#### [Problem requirements]
Every entry must be repeated exactly. Exclude all pictures.

Extracted records:
——

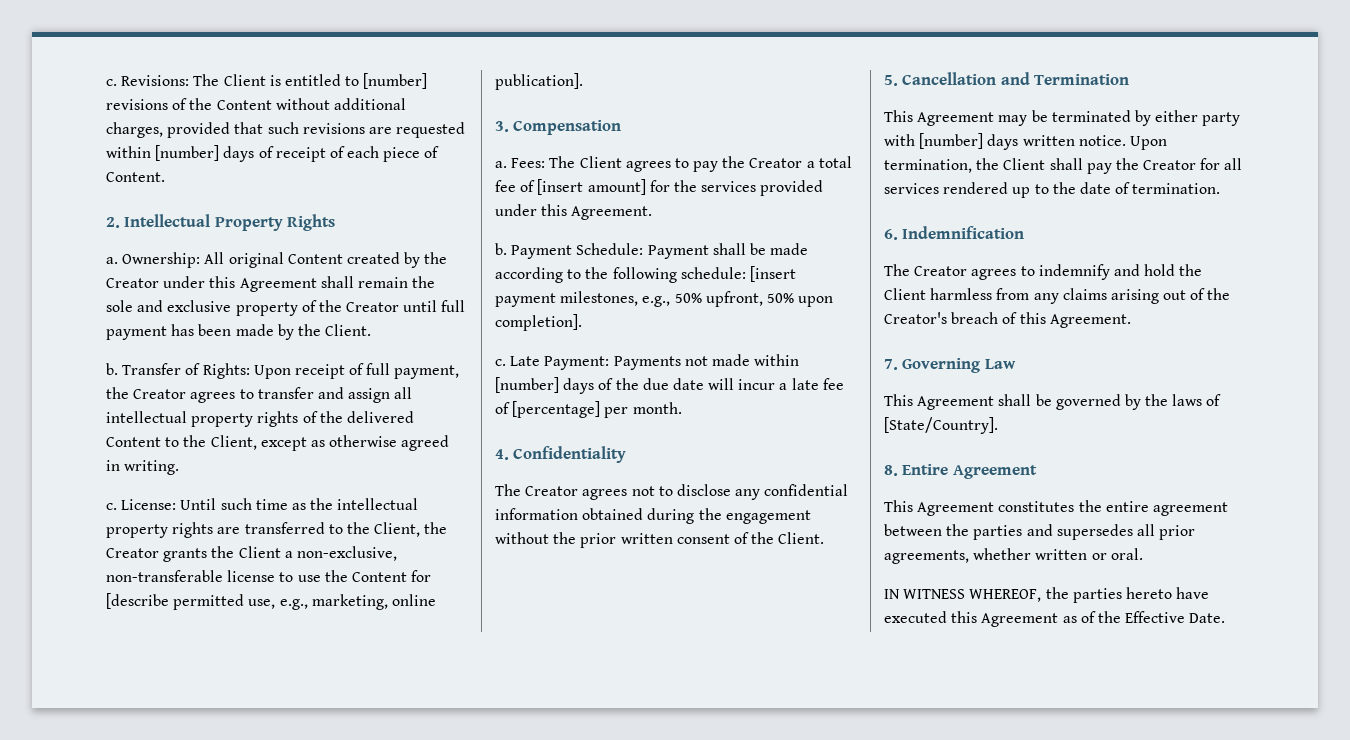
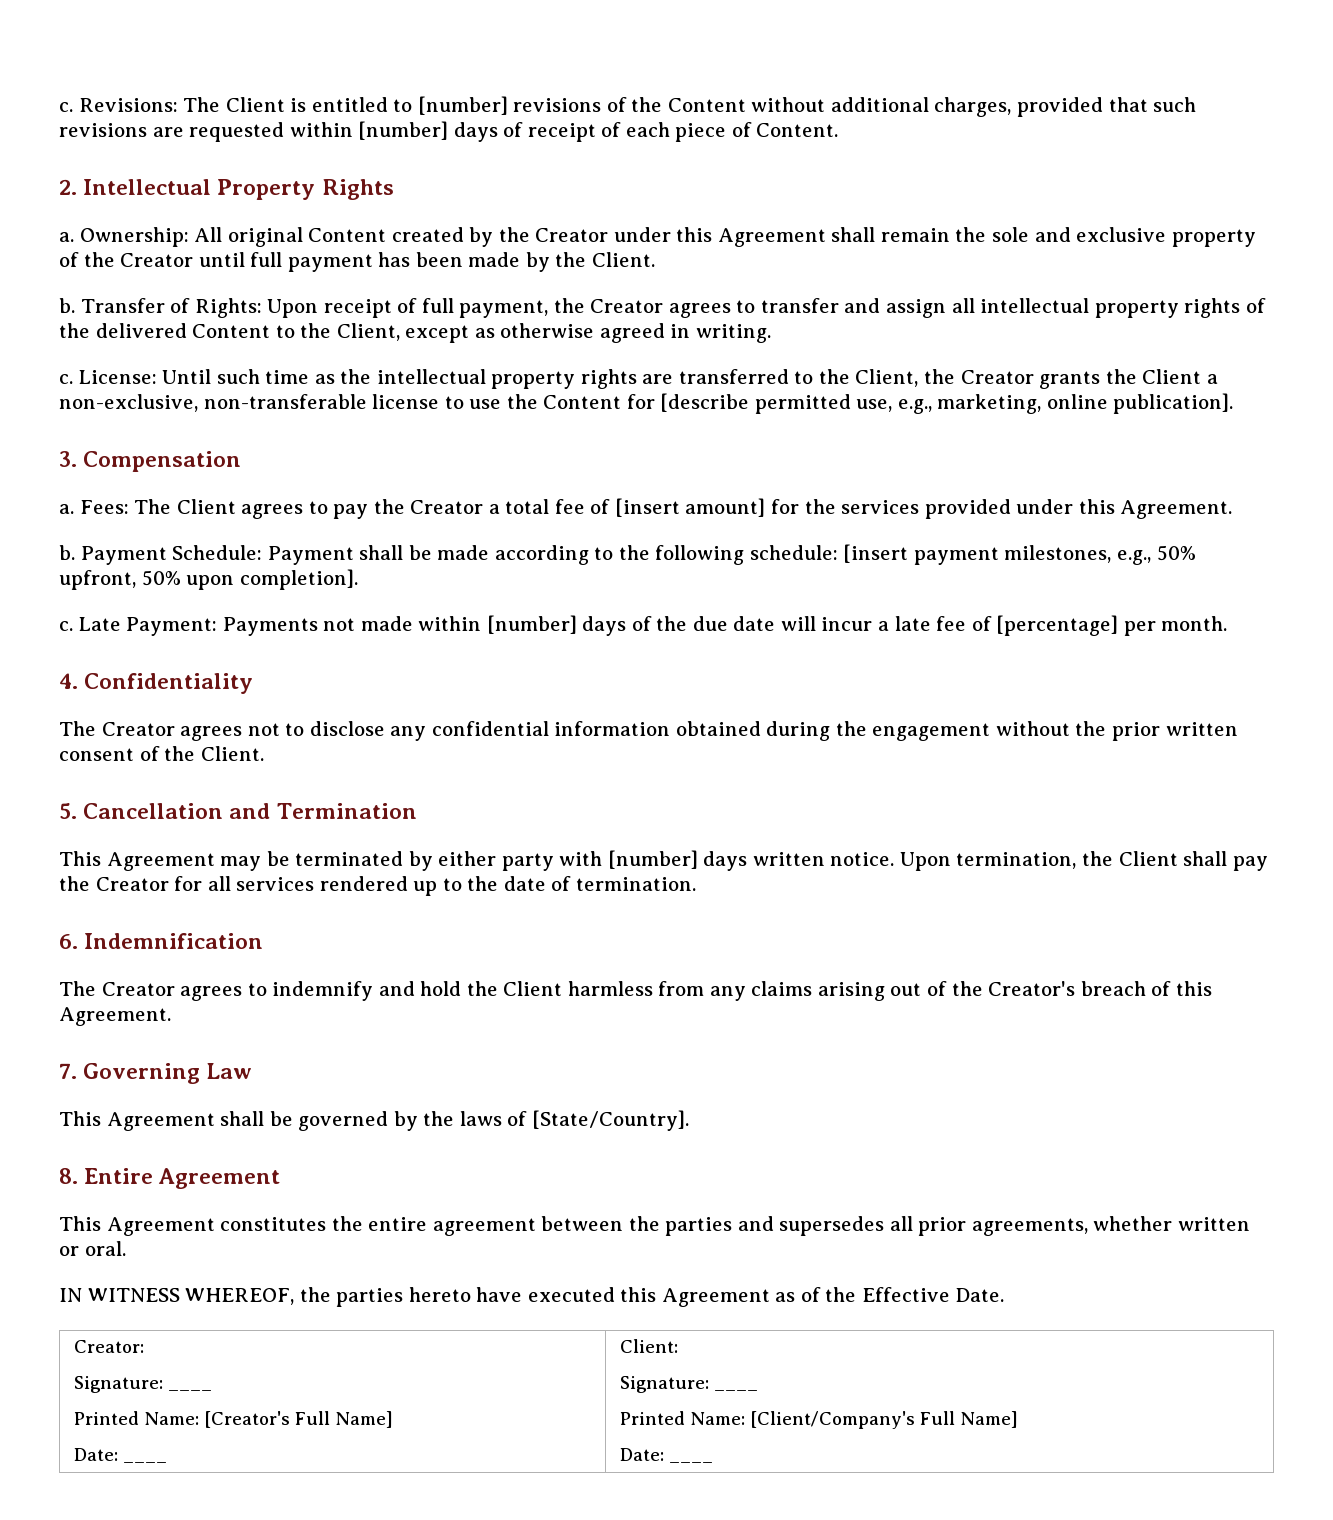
+ Creator:
+ Signature: ____
+ Printed Name: [Creator's Full Name]
+ Date: ____ | Client:
+ Signature: ____
+ Printed Name: [Client/Company's Full Name]
+ Date: ____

——

#### [Response to this exercise]
+ Creator:
+ Signature: ____
+ Printed Name: [Creator's Full Name]
+ Date: ____ | Client:
+ Signature: ____
+ Printed Name: [Client/Company's Full Name]
+ Date: ____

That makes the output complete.